Appendix B. Proof of proposition 2
\(r^{*R} - t = \frac{{\left( {k + \Delta h} \right)\left( {1 + t} \right)}}{k + 2\Delta h} - \frac{{t\left( {k + 2\Delta h} \right)}}{k + 2\Delta h} = \frac{{k + \Delta h\left( {1 - t} \right)}}{k + 2\Delta h},\) because \(t < 1\), then \(r^{*R} - t > 0,\) i.e., \(r^{*R} > t\).
Appendix C. Proof of Proposition 3
The proof of proposition 3 can be easily shown in a similar manner as the proof of proposition1. Note that the social welfare \({\text{TS}}^{{{\text{SR}}}}\) is monotonically increasing on \(\left( {0,\;r^{{*{\text{SR}}}} } \right)\), monotonically decreasing on \(\left( {r^{{*{\text{SR}}}} ,\;t} \right)\) if and only if \(0 \le r^{{*{\text{SR}}}} \le t\), that is, \(x \ge \frac{{\Delta h\left( {1 - t} \right) + k}}{{ht\left( {1 + t} \right)}}\).

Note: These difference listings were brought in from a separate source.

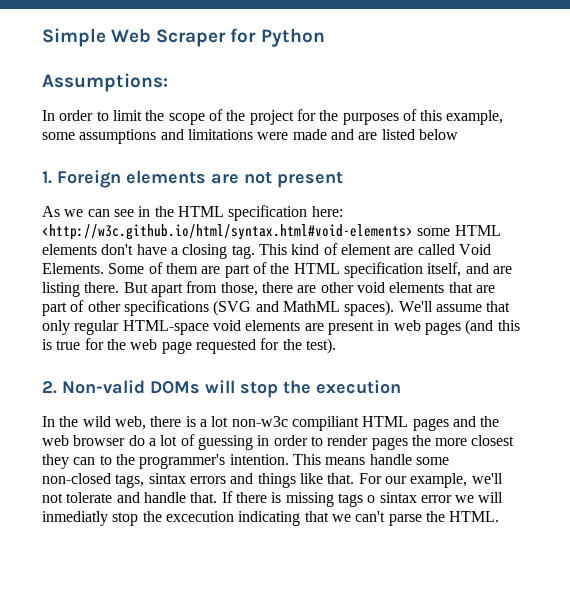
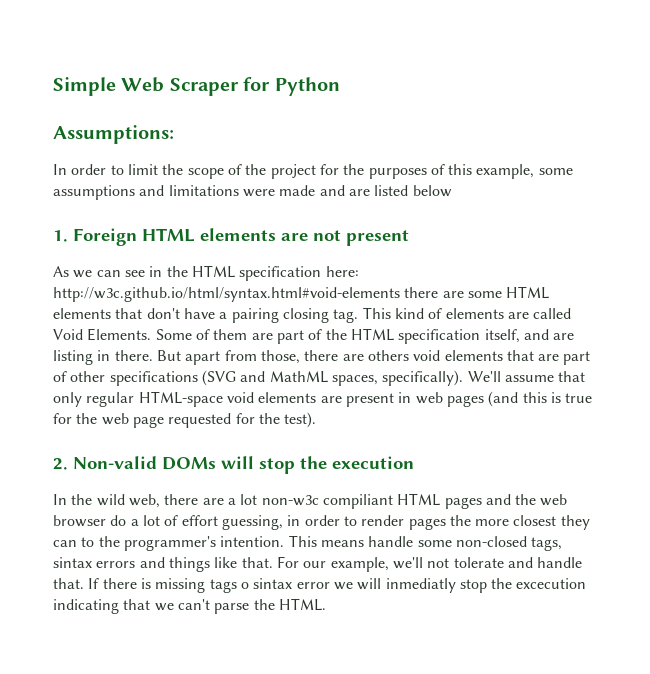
(121, 179) none -> [142,228,195,242] HTML
[42,224,413,240] <http://w3c.github.io/html/syntax.html#void-elements> -> [53,287,464,302] http://w3c.github.io/html/syntax.html#void-elements there are
(97, 249) none -> [115,308,143,319] that
(178, 251) none -> [231,308,279,323] pairing
[340,244,391,255] element -> [445,308,504,319] elements
(80, 289) none -> [97,350,111,361] in
[320,282,354,293] other -> [367,350,409,361] others
[344,300,395,316] spaces). -> [331,370,464,386] spaces, specifically).
[185,416,196,427] is -> [202,498,224,505] are
[197,435,253,450] guessing -> [181,515,283,530] effort guessing,

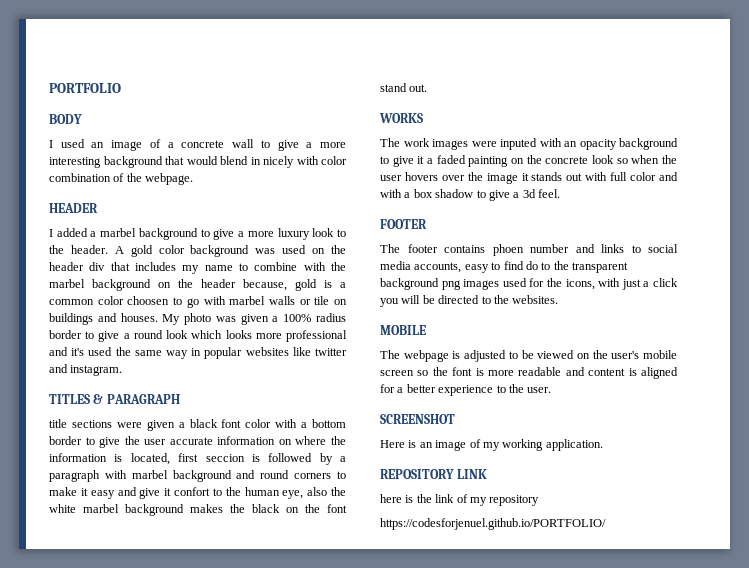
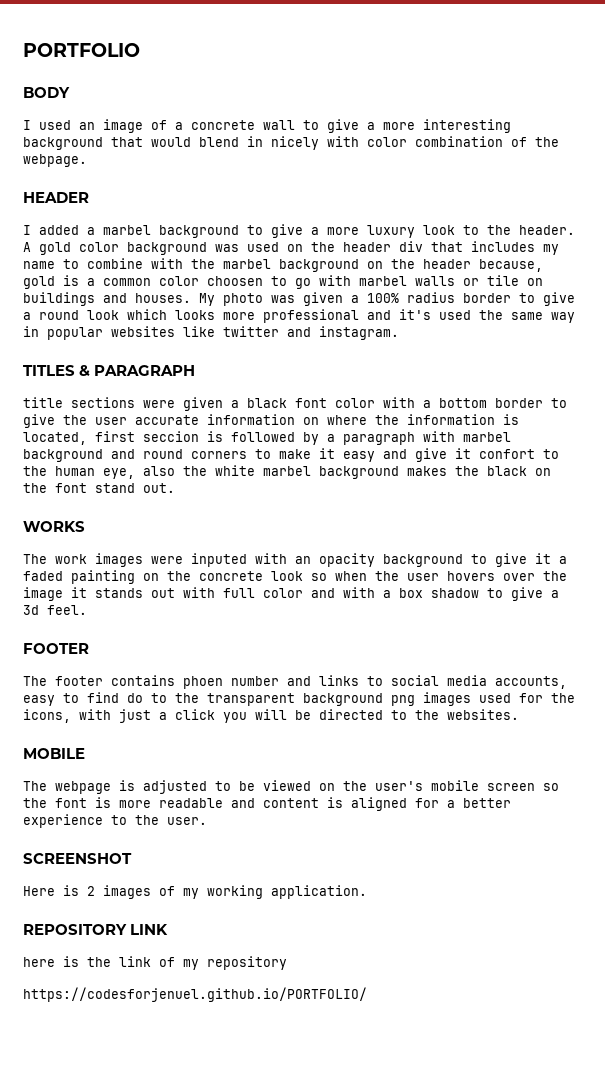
[419,440,467,451] an image -> [87,885,151,899] 2 images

Appendix D. Proof of Proposition 4
The proof of part (a) of proposition 4 can be given as follows. First, in Table 2, \(b_{r}^{*S} = b_{r}^{{*{\text{SR}}}}\) is obvious. To prove \(b_{r}^{*R} < b_{r}^{*S}\), we have to show that \(\frac{{\Delta h\left( {1 + t} \right) - 3k}}{4h} < \frac{\Delta h - k}{{2h}}.\) After simplification, this reduces to showing that \(\frac{{\Delta h\left( {1 + t} \right) - 3k}}{4h} - \frac{\Delta h - k}{{2h}} = \frac{{ - \Delta h\left( {1 - t} \right) - k}}{4h} < 0\), which is true. To prove \(b_{r}^{*B} < b_{r}^{*R}\), we have to show that \(\frac{\Delta h - 3k}{{4h}} < \frac{{\Delta h\left( {1 + t} \right) - 3k}}{4h},\) i.e., \(\frac{\Delta h - 3k}{{4h}} - \frac{{\Delta h\left( {1 + t} \right) - 3k}}{4h} = \frac{ - \Delta ht}{{4h}} < 0\), which is true. The proof of \(G\left( {b_{r}^{*B} } \right) < G\left( {b_{r}^{*R} } \right) < G\left( {b_{r}^{*S} } \right) = G\left( {b_{r}^{{*{\text{SR}}}} } \right)\) can be easily shown in a similar manner.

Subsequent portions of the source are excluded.